_Given records_

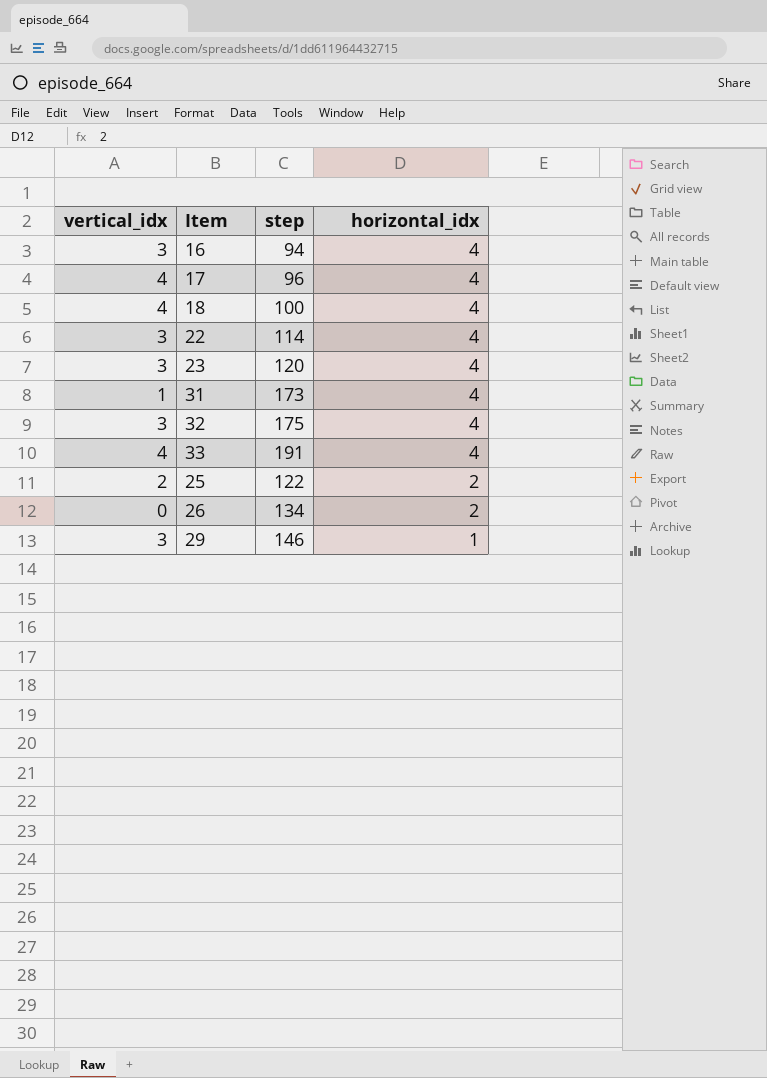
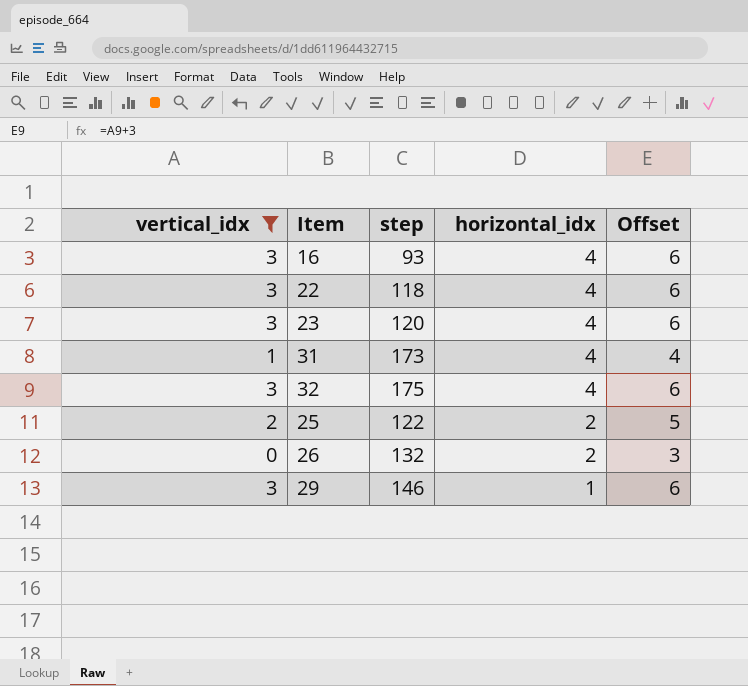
filter: none -> vertical_idx != 4
column Offset | formula: none -> [vertical_idx] + 3
16 | step: 94 -> 93
22 | step: 114 -> 118
26 | step: 134 -> 132

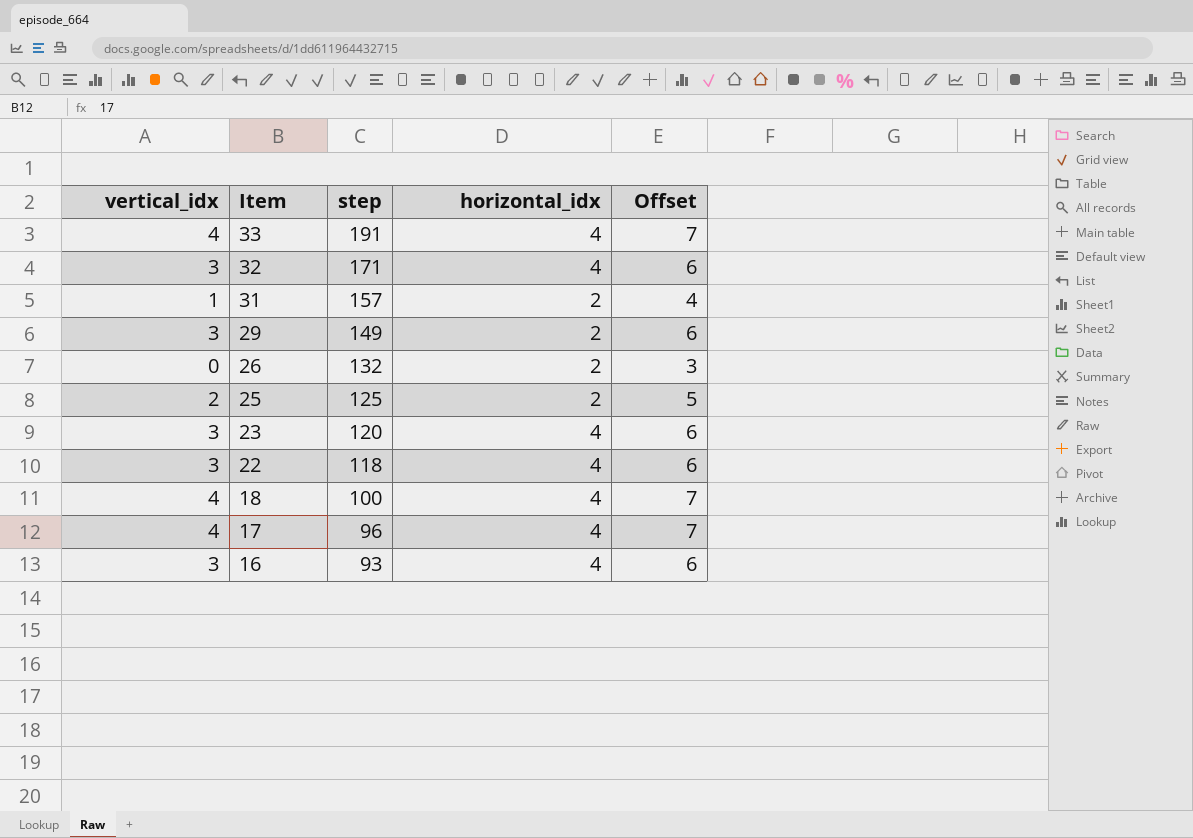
filter: vertical_idx != 4 -> none
row order: horizontal_idx descending -> Item descending
32 | step: 175 -> 171
31 | step: 173 -> 157
31 | horizontal_idx: 4 -> 2
29 | step: 146 -> 149
29 | horizontal_idx: 1 -> 2
25 | step: 122 -> 125

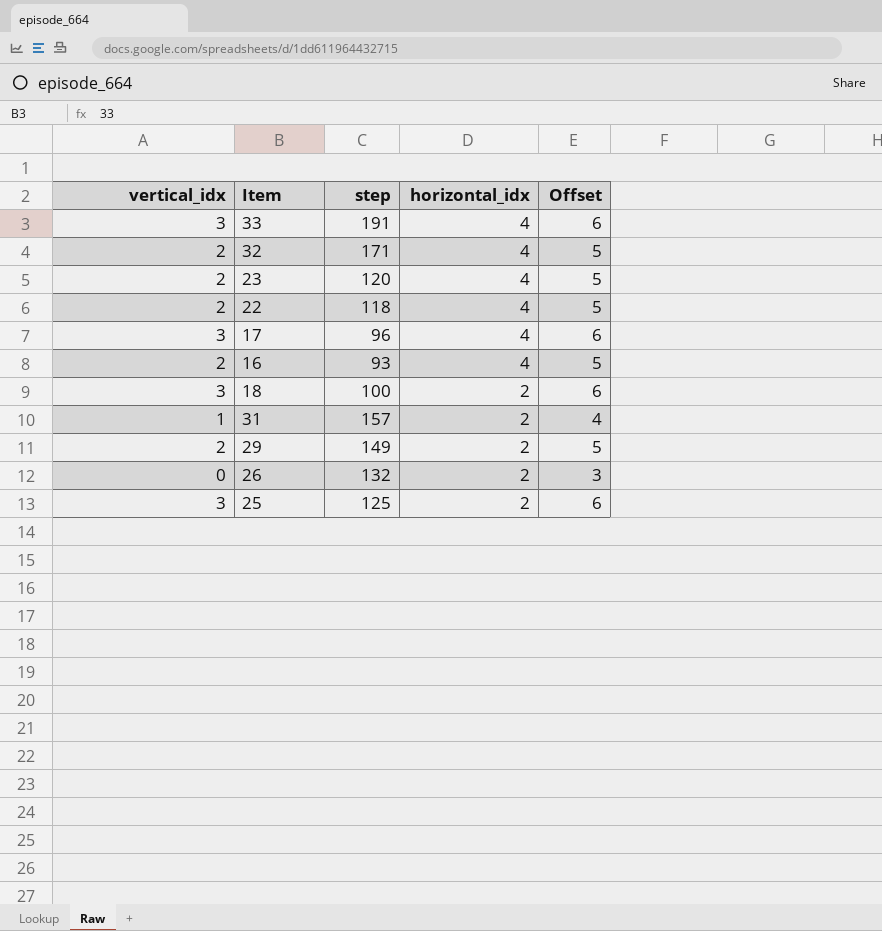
row order: Item descending -> horizontal_idx descending
33 | vertical_idx: 4 -> 3
33 | Offset: 7 -> 6
32 | vertical_idx: 3 -> 2
32 | Offset: 6 -> 5
23 | vertical_idx: 3 -> 2
23 | Offset: 6 -> 5
22 | vertical_idx: 3 -> 2
22 | Offset: 6 -> 5
17 | vertical_idx: 4 -> 3
17 | Offset: 7 -> 6
16 | vertical_idx: 3 -> 2
16 | Offset: 6 -> 5
18 | vertical_idx: 4 -> 3
18 | horizontal_idx: 4 -> 2
18 | Offset: 7 -> 6
29 | vertical_idx: 3 -> 2
29 | Offset: 6 -> 5
25 | vertical_idx: 2 -> 3
25 | Offset: 5 -> 6

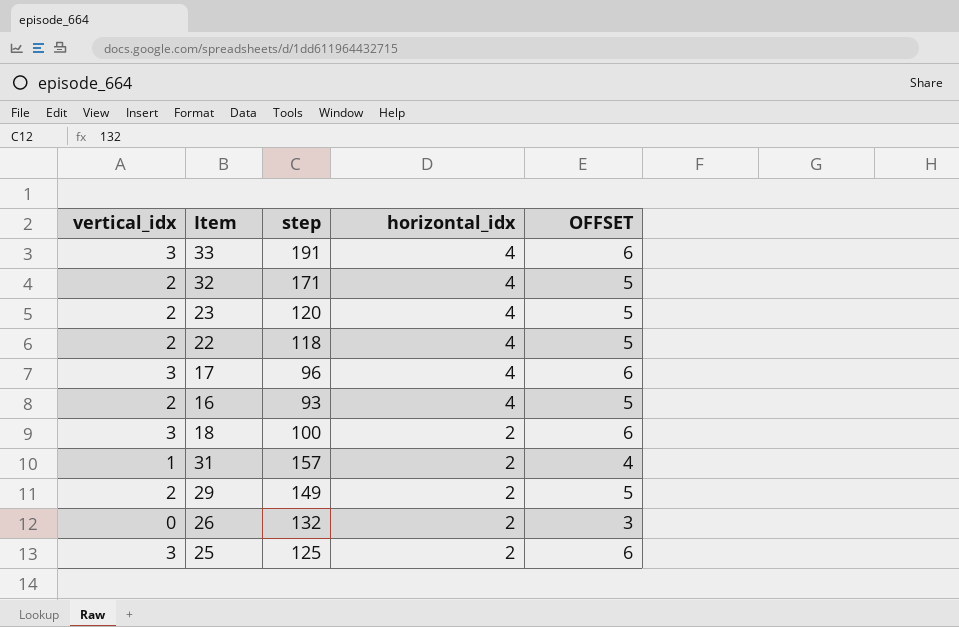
column name: Offset -> OFFSET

_What you should do_
Show all lines from the listing above in which "Offset" appears.

_Answer to this task_
column Offset | formula: none -> [vertical_idx] + 3
33 | Offset: 7 -> 6
32 | Offset: 6 -> 5
23 | Offset: 6 -> 5
22 | Offset: 6 -> 5
17 | Offset: 7 -> 6
16 | Offset: 6 -> 5
18 | Offset: 7 -> 6
29 | Offset: 6 -> 5
25 | Offset: 5 -> 6
column name: Offset -> OFFSET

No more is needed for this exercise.